Sonraki yıllar ise tam anlamıyla bir savaş alanıydı. Victor’un bana karşı gıcıklığı hiç bitmedi. Her karşılaşmamızda o kibirli, soğuk tavrını sürdürdü. Zaman zaman beni küçümsemeye çalıştı, bazen de doğrudan sinirlerimi zıplatacak şeyler yaptı. Ama işin komik yanı, beni rahatsız etmeye çalıştıkça daha da komikleşiyordu. Çünkü artık onu umursamıyordum. Onun tüm bu çabaları benim için eğlenceden başka bir şey değildi. Tüm bu kin o güne mi aitti, yoksa başka birşey yapmış olabilir miydim. Ama o günden önce tek bir konuşmamız bile yoktu ki.
Şimdi buradayız. Bir ay sonra bay kasıntı ile evleniyoruz. Son konuşmamızda yüzünde o alaycı gülümsemeyle, “Eğlenceli olacak,” demişti. Eminim beni köşeye sıkıştırıp sinirlerimi alt üst edeceğini düşünüyordur. Ama ne yazık ki yanılıyor.
Artık onun sinir oyunları benim için hiçbir anlam ifade etmiyor. Hatta itiraf etmeliyim ki, onu sinirlendirmek benim için de oldukça keyifli hale geldi.
Açıkcası sarayda geçireceğim günlerin keyfini çıkaracağım. Victor ise ister kendi köşesine çekilsin, ister beni sinir etmeye çalışsın. Hiç fark etmez. Çünkü bu oyun artık benim kurallarımla oynanacak.
- - -
Günaydınnn, Tatlış okuyucum;
Güne güzel bir sese uyandım. Annemin sesiydi. O alışıldık, otoriter tonuyla hizmetlilere talimatlar yağdırıyordu. Sabahın bu erken saatlerinde bile evdeki koşturmacanın bir numaralı sebebi tabi ki veliaht prens ve tebasıydı. Resmi bir dünür kaynaşması ya da buna benzer bir şey… Çok da umursamıyordum aslında. Bay kasıntının burada olacağını düşündükçe, bu ziyaretin benim için tüm anlamını kaybettiğini hissediyordum.
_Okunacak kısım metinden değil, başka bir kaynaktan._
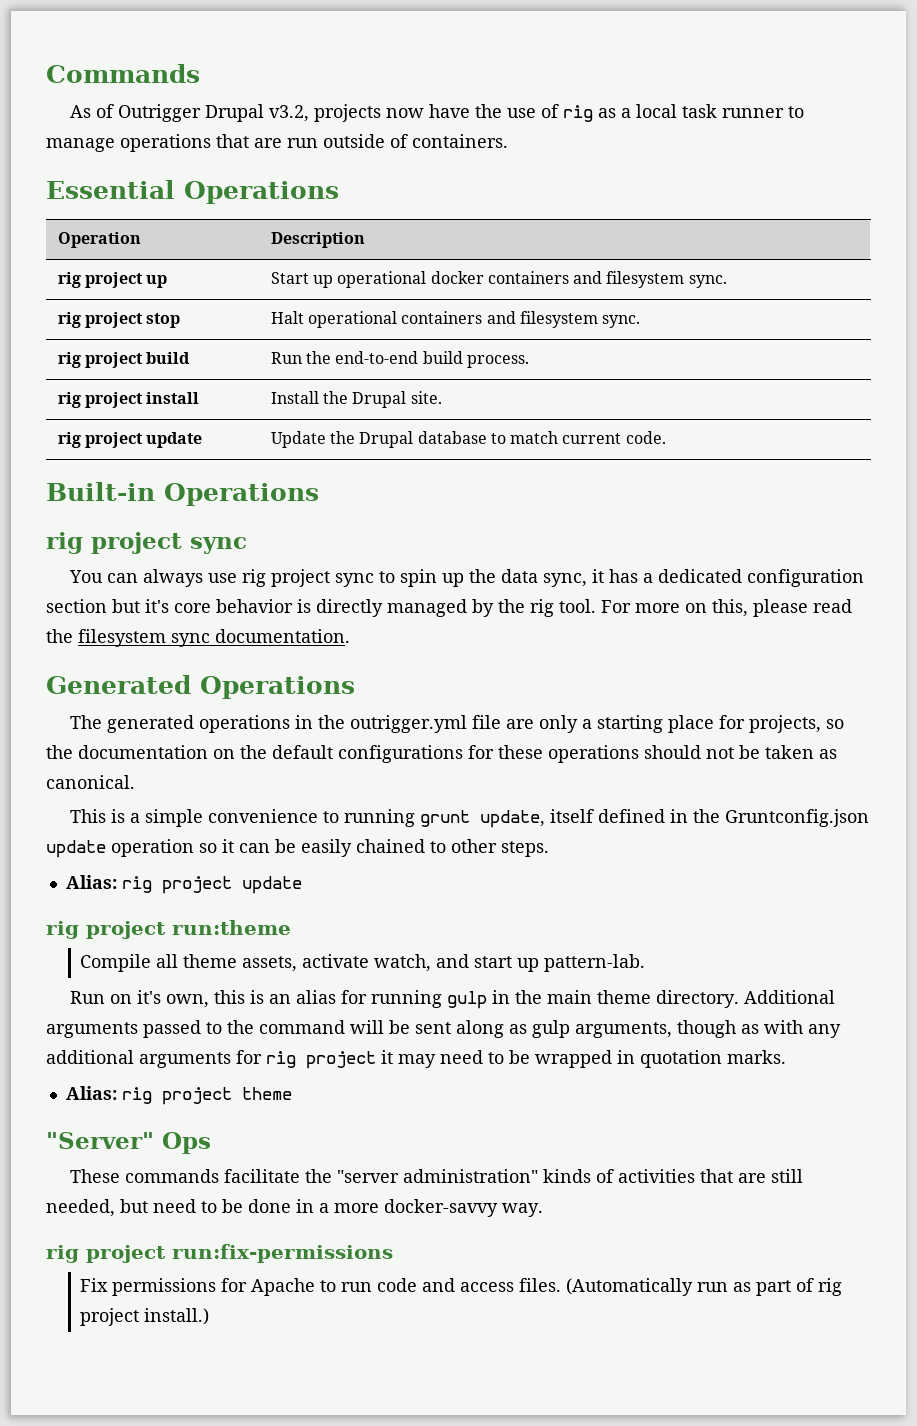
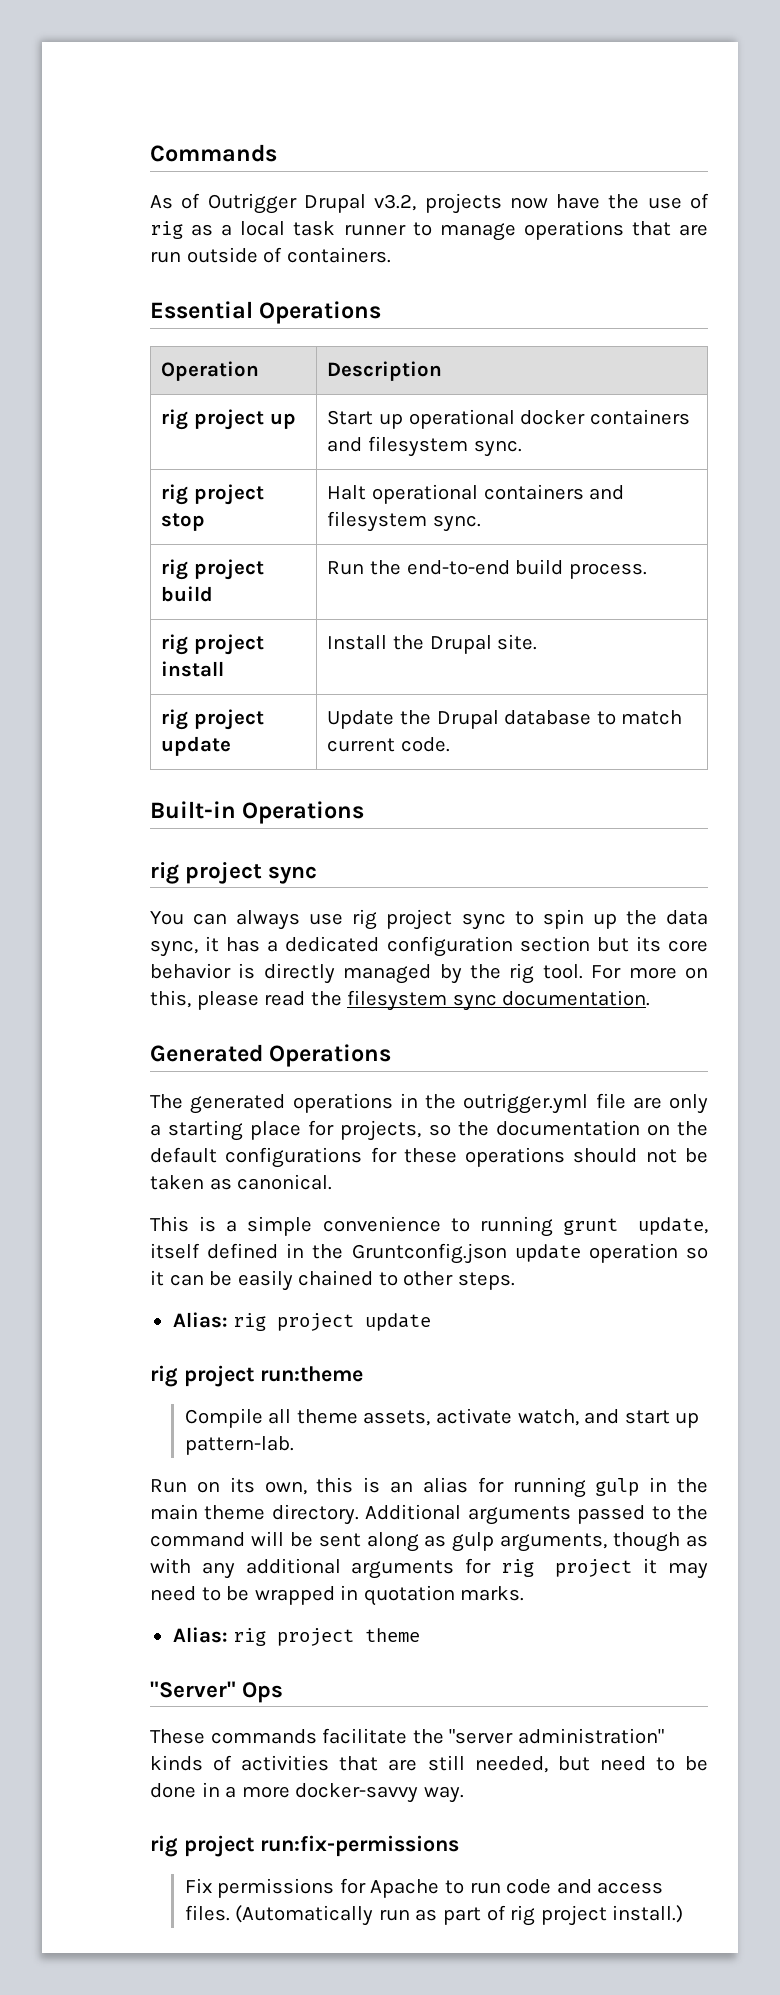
[145,599,169,613] it's -> [635,936,661,952] its
[137,990,162,1004] it's -> [229,1477,255,1493] its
Poff sıkıcı herif adını anmak bile ruhuma sinir getiriyor.
Büyük camlardan yüzüme vuran güneş, altımda ki bembeyaz çarşafların fresh kokusu eşliğinde, Esneyerek doğruldum ve kısa bir an, hayatımı düşündüm. Evet, ne kadar karmaşık olursa olsun, hayatımı seviyordum.
Bugün Kılıç talimi vardı ve bu, günün en heyecan verici kısmıydı. Çocukluğumdan beri kılıç kullanmayı hep sevmiştim.
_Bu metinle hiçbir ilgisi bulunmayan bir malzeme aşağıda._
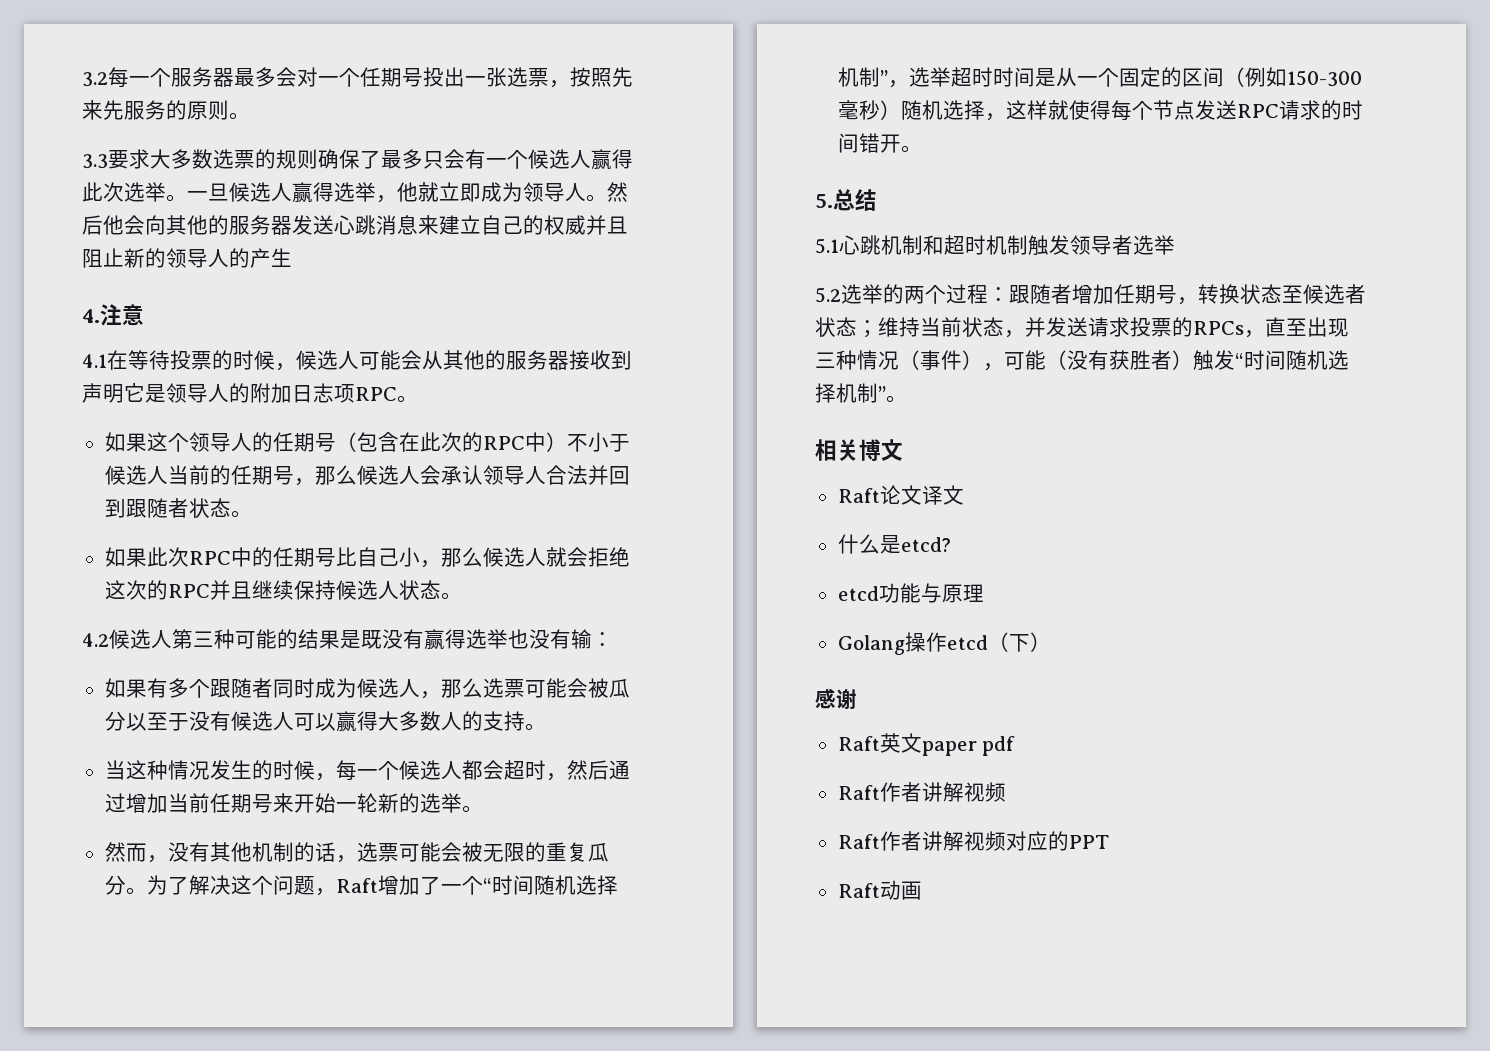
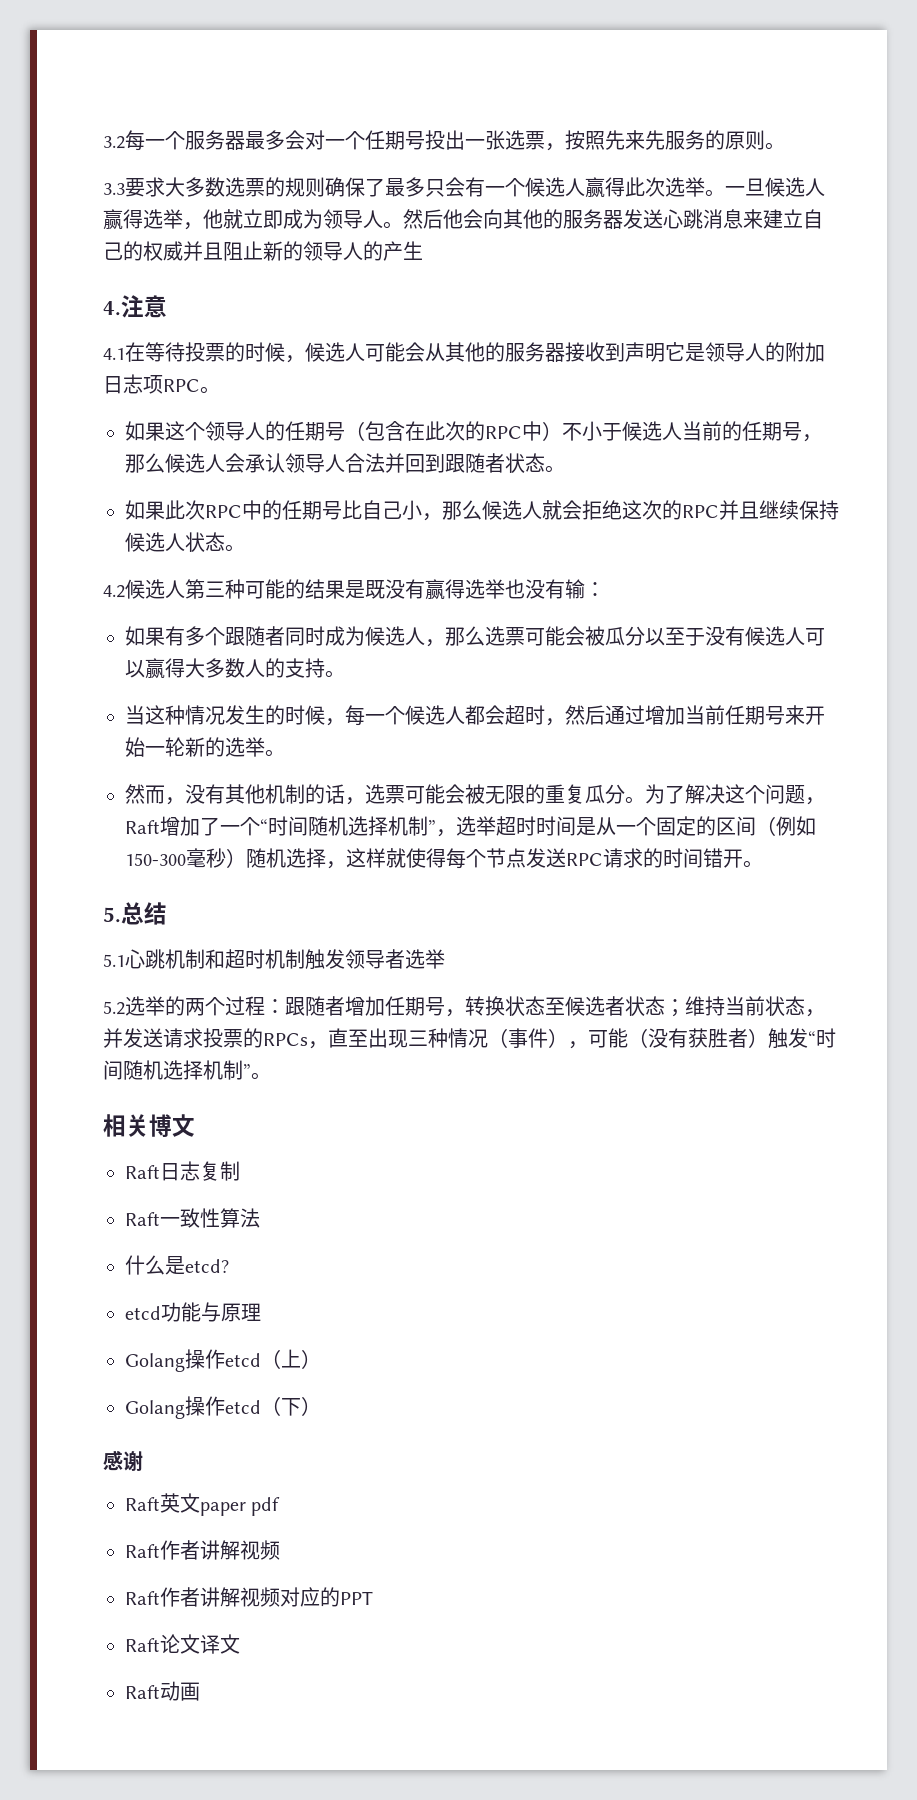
[879,485,964,505] 论文译文 -> [160,1161,240,1181] [125,1208,260,1228] 日志复制 // Raft一致性算法
(984, 593) none -> [125,1349,321,1372] // Golang操作etcd（上）
(1109, 842) none -> [125,1634,240,1654] // Raft论文译文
Annem , “Hanımefendiler kılıç değil, zarafetle konuşur,” dese de, ben zarafeti kılıcın ucunda bulduğuma emindim.
Gözüm gardıroba takıldı. Basit ama rahat bir kıyafet seçtim. Sonuçta kılıç dersinde süslenmenin hiçbir anlamı yoktu. Üzerime, hareket etmemi kolaylaştıracak ince bir gömlek seçtim. Beyaz, sade ama duruşu itibarıyla oldukça zarifti. Kollarını dirseğime kadar sıyırdım; kılıç talimi için fazlalık her zaman gereksizdir. Altıma ise vücuduma tam oturan koyu gri bir pantolon geçirdim. Ne çok sıkı ne de boldu, ama tam da olması gerektiği gibiydi. Belimdeki ince deri kemer ise kıyafeti tamamlıyordu.
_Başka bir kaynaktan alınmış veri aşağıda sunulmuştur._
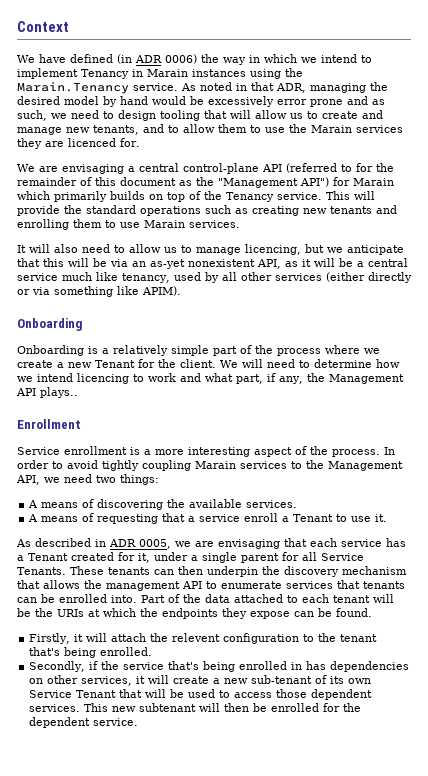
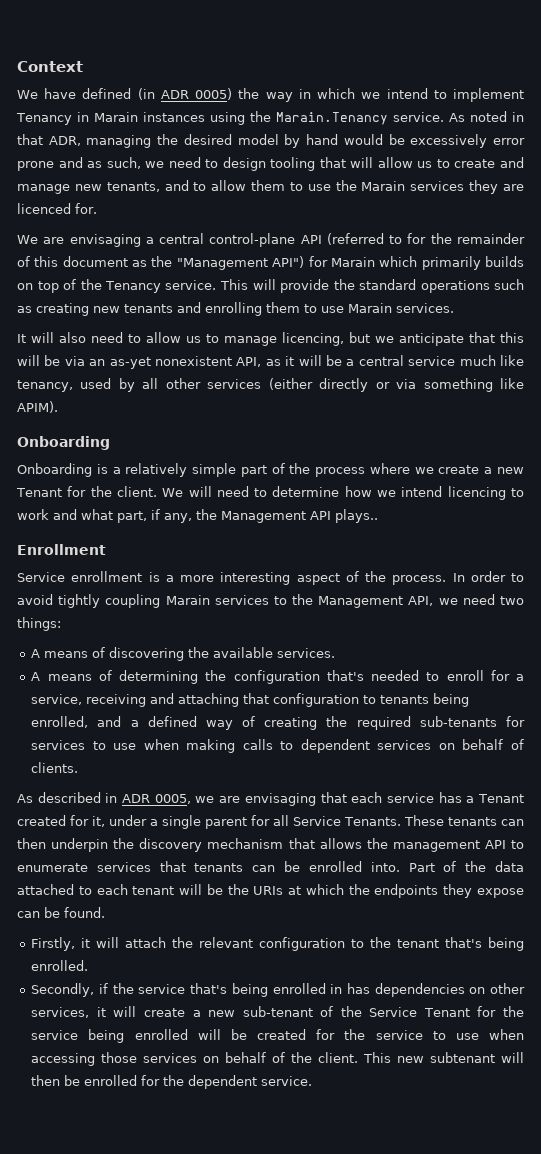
[165,54,197,64] 0006) -> [195,88,233,100] 0005)
[97,513,388,524] requesting that a service enroll a Tenant to use it. -> [119,670,524,684] [31,693,470,707] [31,716,525,730] [31,739,524,753] [31,762,79,773] determining the configuration that's needed to enroll for a service, receiving and attaching that configuration to tenants being enrolled, and a defined way of creating the required sub-tenants for services to use when making calls to dependent services on behalf of clients.
[172,633,221,642] relevent -> [199,937,254,948] relevant
[330,676,372,684] [29,689,373,700] [29,704,81,712] its own Service Tenant that will be used to access those dependent services. -> [340,1006,524,1017] [31,1029,524,1043] [31,1052,359,1066] the Service Tenant for the service being enrolled will be created for the service to use when accessing those services on behalf of the client.

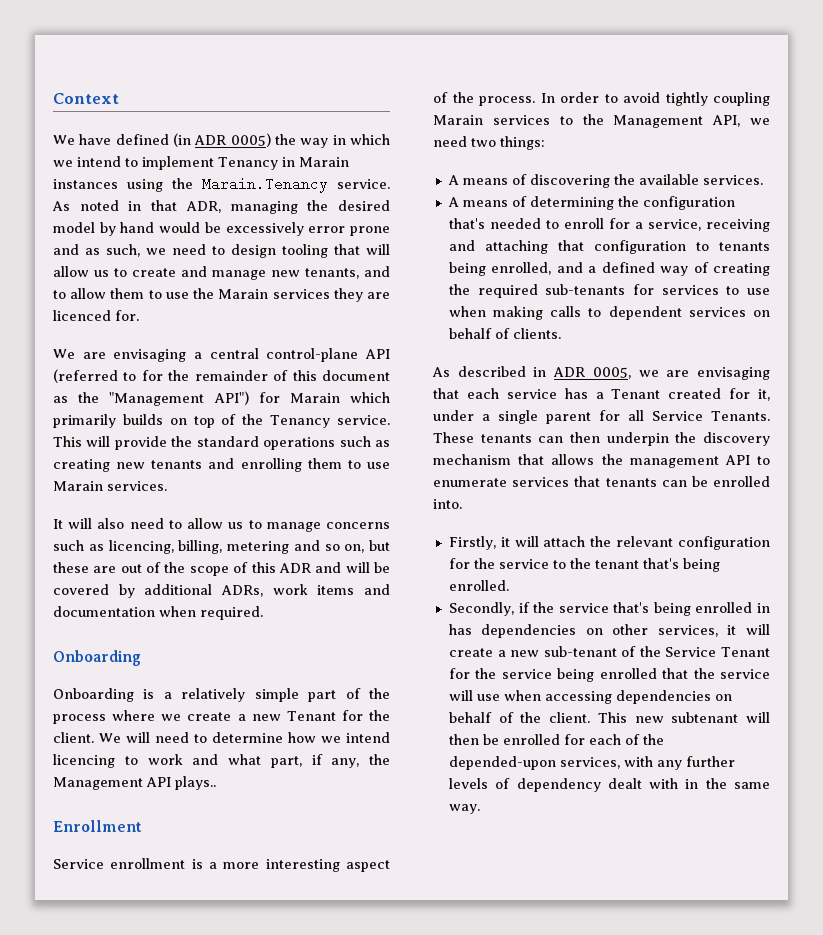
[282,332,524,346] [17,355,524,369] [17,378,524,392] [17,401,58,413] licencing, but we anticipate that this will be via an as-yet nonexistent API, as it will be a central service much like tenancy, used by all other services (either directly or via something like APIM). -> [326,522,391,529] [53,540,390,554] [53,562,391,576] [53,584,390,598] [53,606,263,620] concerns such as licencing, billing, metering and so on, but these are out of the scope of this ADR and will be covered by additional ADRs, work items and documentation when required.
[408,861,524,872] [17,884,524,898] [17,907,105,918] Part of the data attached to each tenant will be the URIs at which the endpoints they expose can be found. -> (462, 504) none
(346, 944) none -> [448,558,549,569] for the service
[197,1029,446,1040] will be created for the service to -> [662,668,770,679] [448,690,473,701] that the service will
[101,1052,198,1063] those services -> [615,690,711,704] dependencies
[163,1075,313,1089] the dependent service. -> [588,734,664,745] [448,756,735,770] [448,778,770,792] [448,804,480,814] each of the depended-upon services, with any further levels of dependency dealt with in the same way.

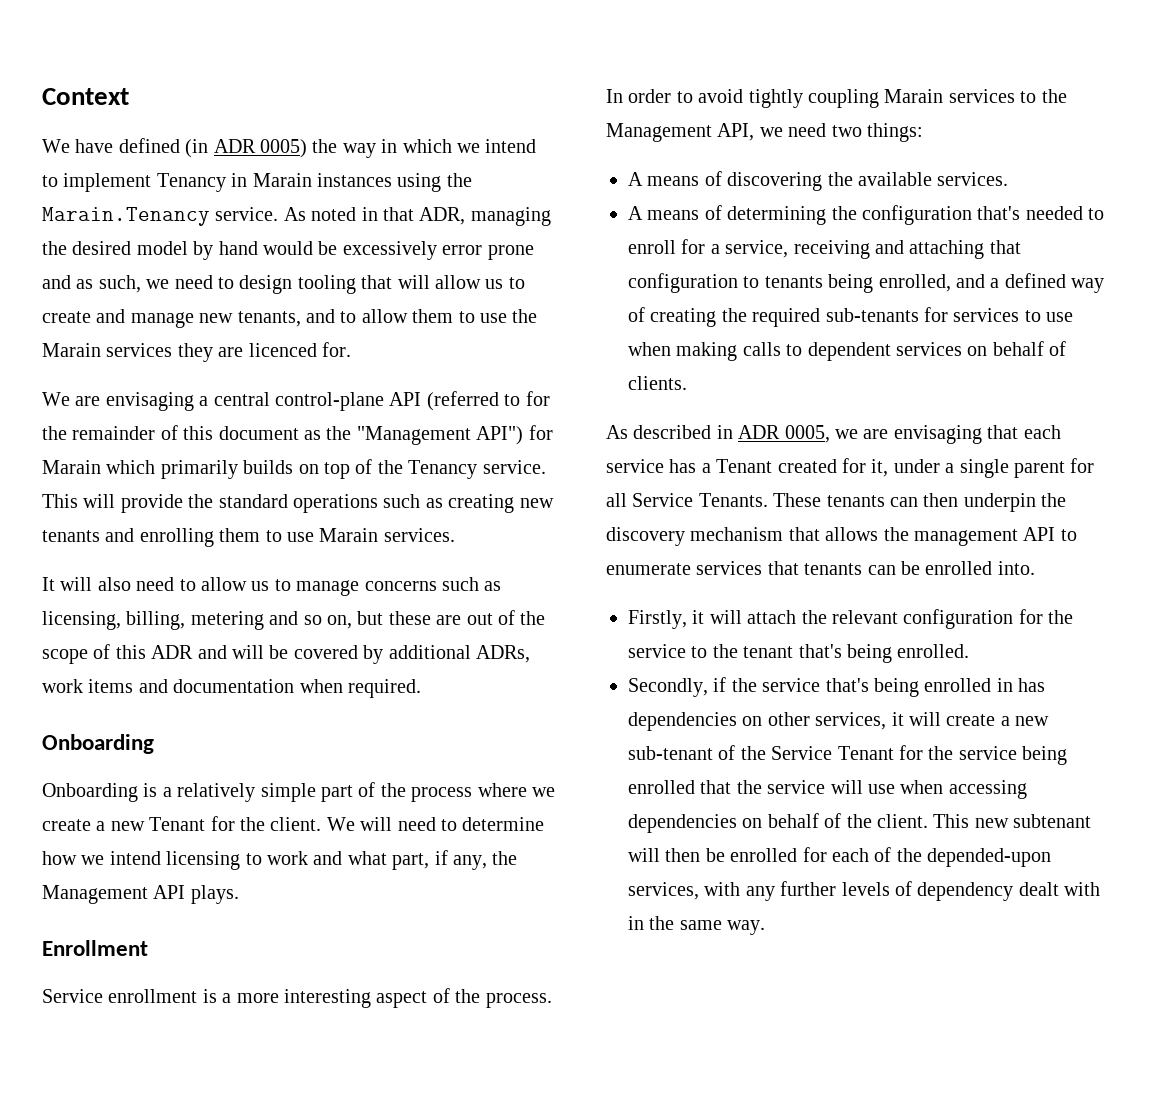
[108,540,174,554] licencing, -> [42,611,121,630] licensing,
[53,754,115,768] licencing -> [166,851,241,870] licensing
[175,776,216,790] plays.. -> [190,885,239,904] plays.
Ayaklarıma, bileklerimi sararak destekleyen kısa topuklu deri çizmelerimi giydim. Onları her zaman rahat ve kullanışlı bulmuşumdur. Ellerime ince deri eldivenlerimi geçirdim. Parmaklarımı kavrayan yumuşak dokusu sayesinde kılıcı tutarken rahat ediyordum. Aynada kendime son bir kez baktım. Fazla süs yoktu ama duruşum her zamanki gibi güçlü ve dikkat çekiciydi. Hazırdım.
Koridorlarda yürürken, evin atmosferi neredeyse elle tutulur bir gerginlikteydi. Herkes en iyi şekilde görünmek için çaba harcıyordu. Ama ben tüm bunların dışında kalmayı başarmıştım.
İçimde, "Belki böylelikle bay kasıntıyı da görmeden günü atlatırım," diye bir umut vardı. Ama tabii ki hayat, hiçbir zaman planladığınız gibi gitmez, değil mi?
Yavaşça malikâneden çıktım. Arabacı, yıllardır bizimle çalışan ve her zaman sakin tavırlarıyla bilinen Charles’dı. İyi bir adamdır, sözünde durur, gülerken bile güven verir. Bugün de beni akademiye götürmek için tam dakikasında hazırdı.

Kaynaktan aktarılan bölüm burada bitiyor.